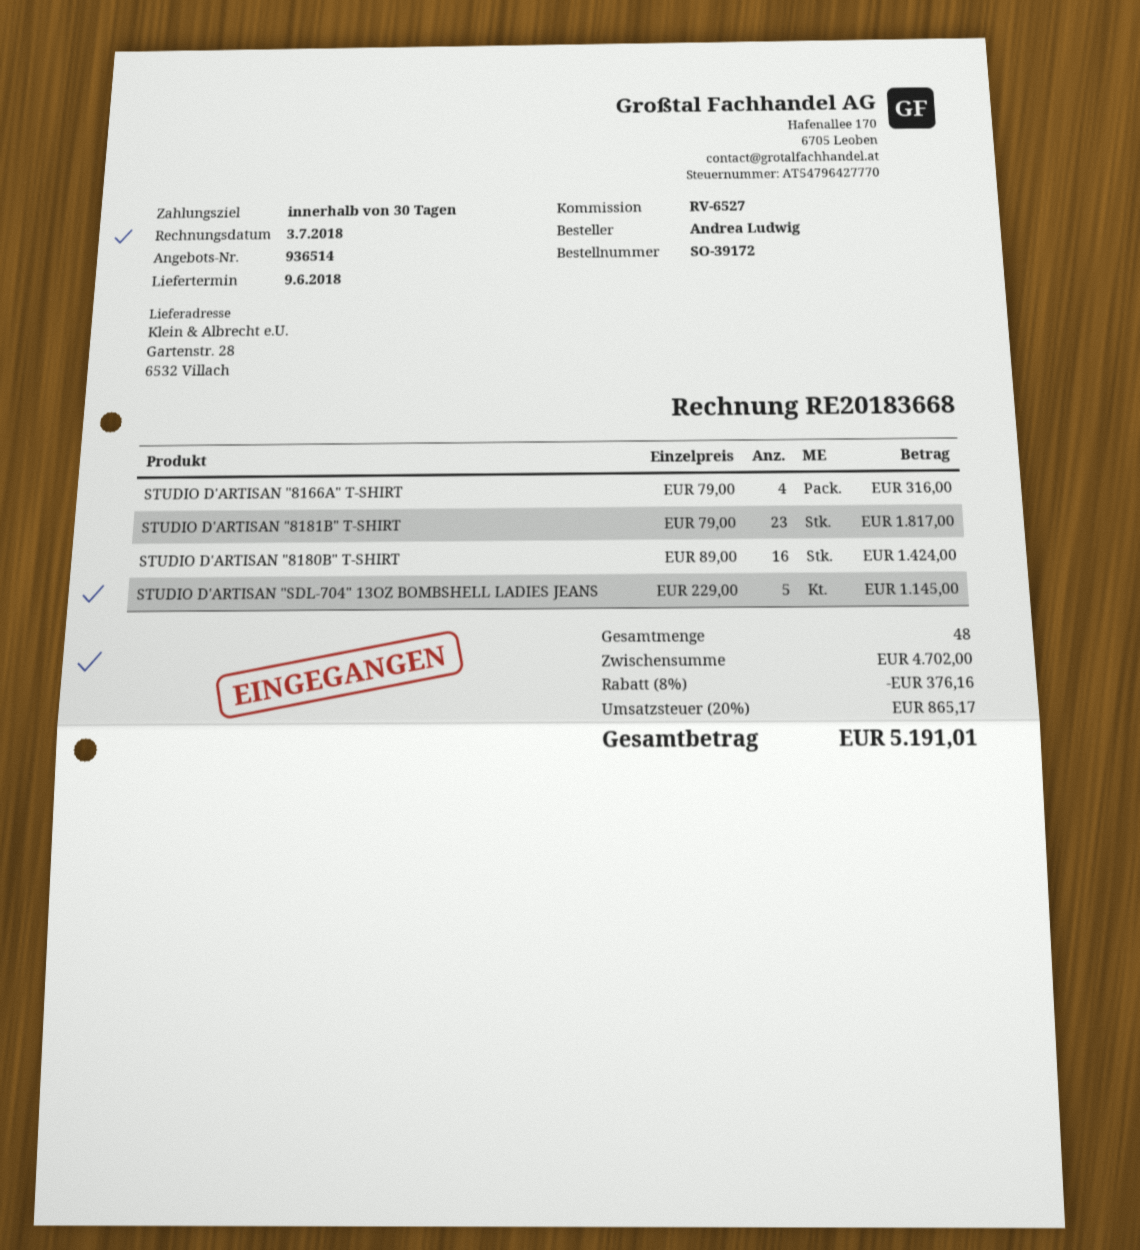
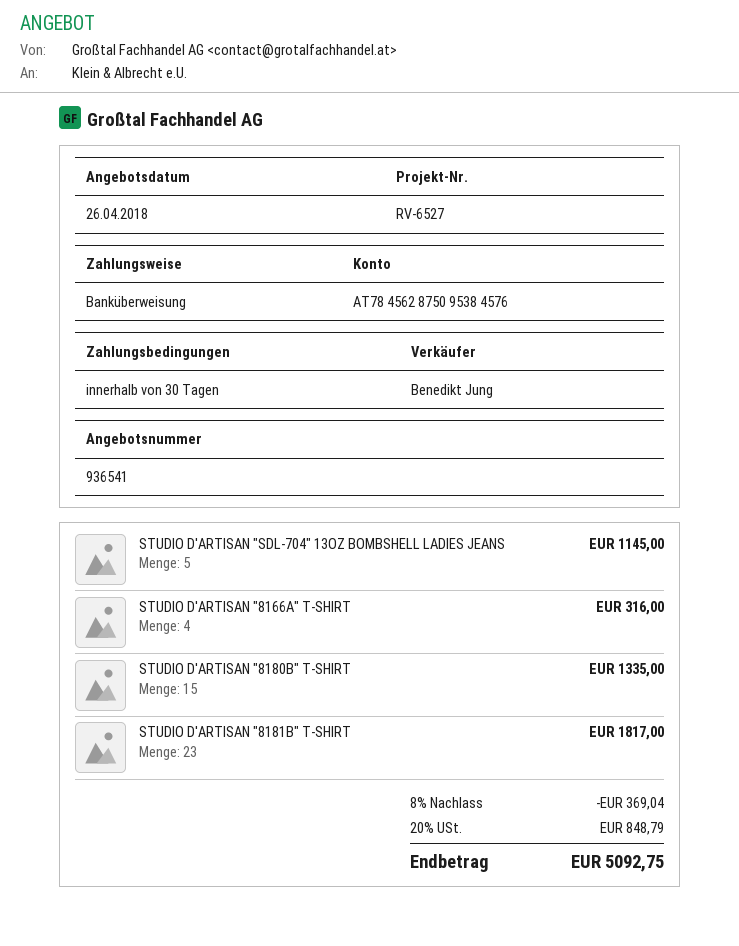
quote number: 936514 -> 936541
STUDIO D'ARTISAN "8180B" T-SHIRT: 16 for 1424.00 -> 15 for 1335.00
discount: 8% = 376.16 -> 8% = 369.04
tax: 20% = 865.17 -> 20% = 848.79
total: 5191.01 -> 5092.75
────────────────────
§ **Exercise requirements**: You need to restate all of the entries above exactly and leave the pictures behind.

§ **Response to this exercise**:
quote number: 936514 -> 936541
STUDIO D'ARTISAN "8180B" T-SHIRT: 16 for 1424.00 -> 15 for 1335.00
discount: 8% = 376.16 -> 8% = 369.04
tax: 20% = 865.17 -> 20% = 848.79
total: 5191.01 -> 5092.75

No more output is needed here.